> **Problem statement**
Please copy, exactly as they appear below, the lines from the one containing "HANTOR PROFESSIONAL LINE" through the one containing "Denon PMA-1600NE: 4 -> 2".

> **Data for analysis**
↓↓↓
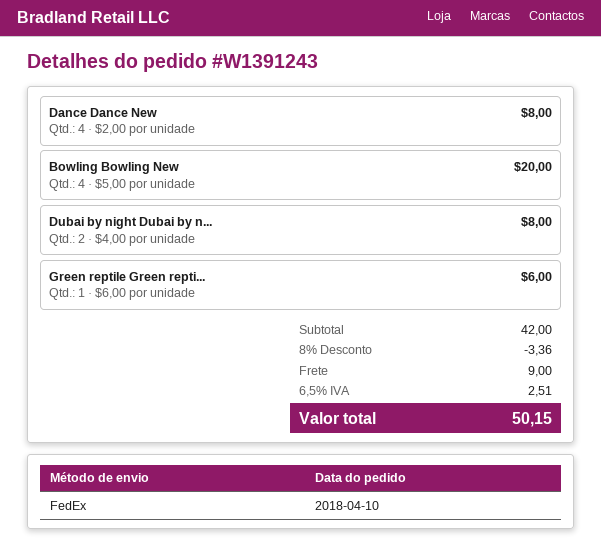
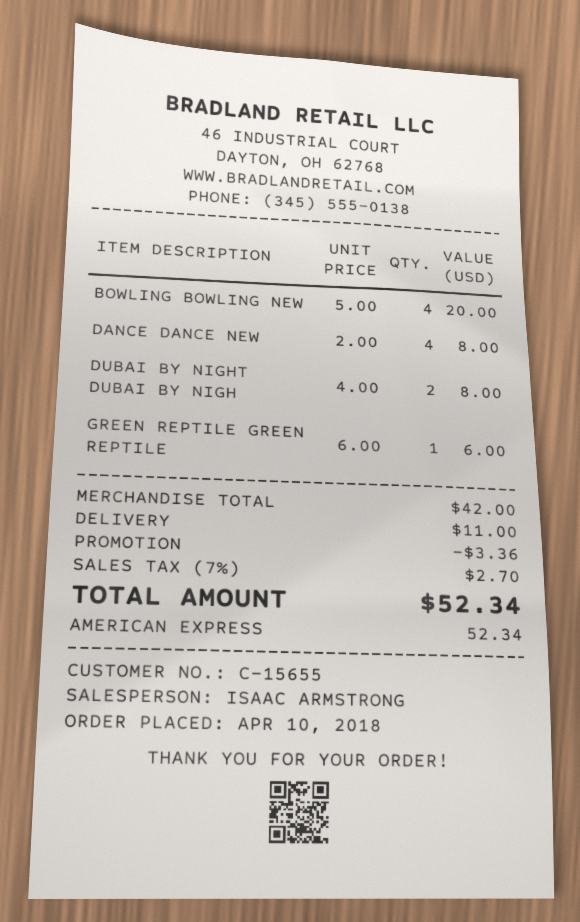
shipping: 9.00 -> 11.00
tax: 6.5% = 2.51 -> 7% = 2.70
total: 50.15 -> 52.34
↑↑↑
↓↓↓
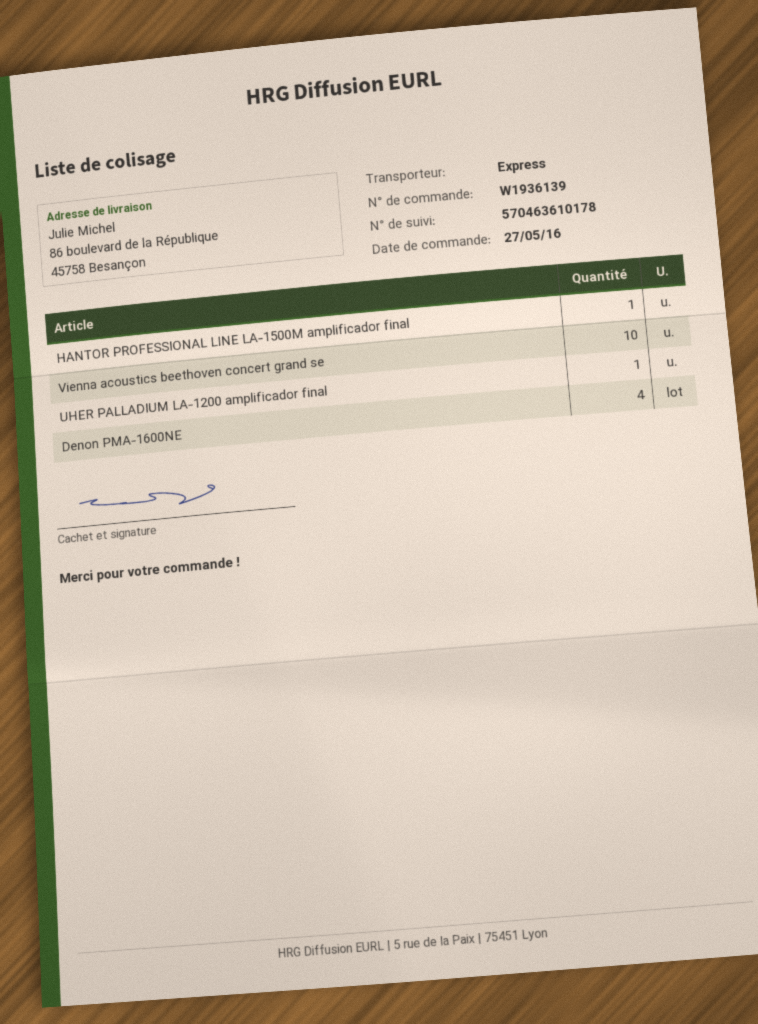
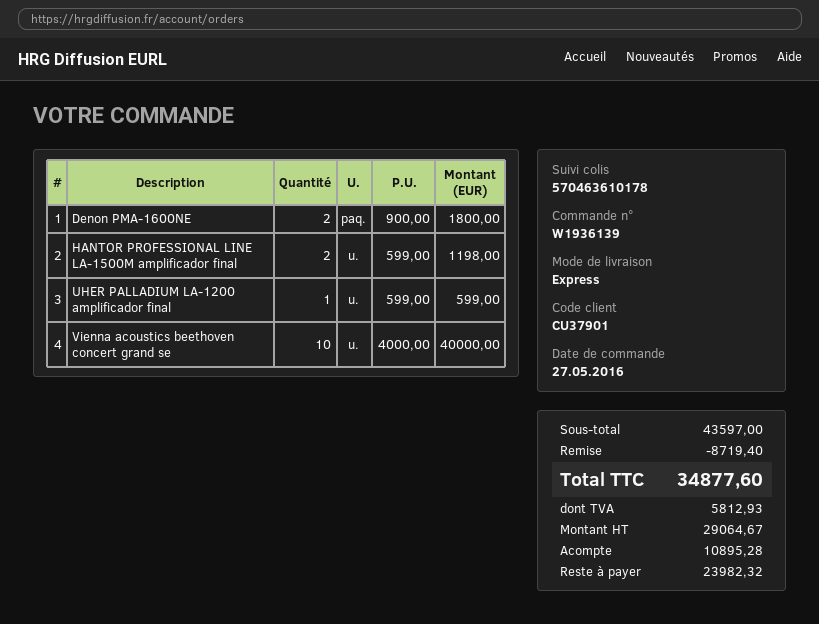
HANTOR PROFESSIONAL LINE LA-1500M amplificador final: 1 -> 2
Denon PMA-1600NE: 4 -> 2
↑↑↑
> **Solved exercise**
HANTOR PROFESSIONAL LINE LA-1500M amplificador final: 1 -> 2
Denon PMA-1600NE: 4 -> 2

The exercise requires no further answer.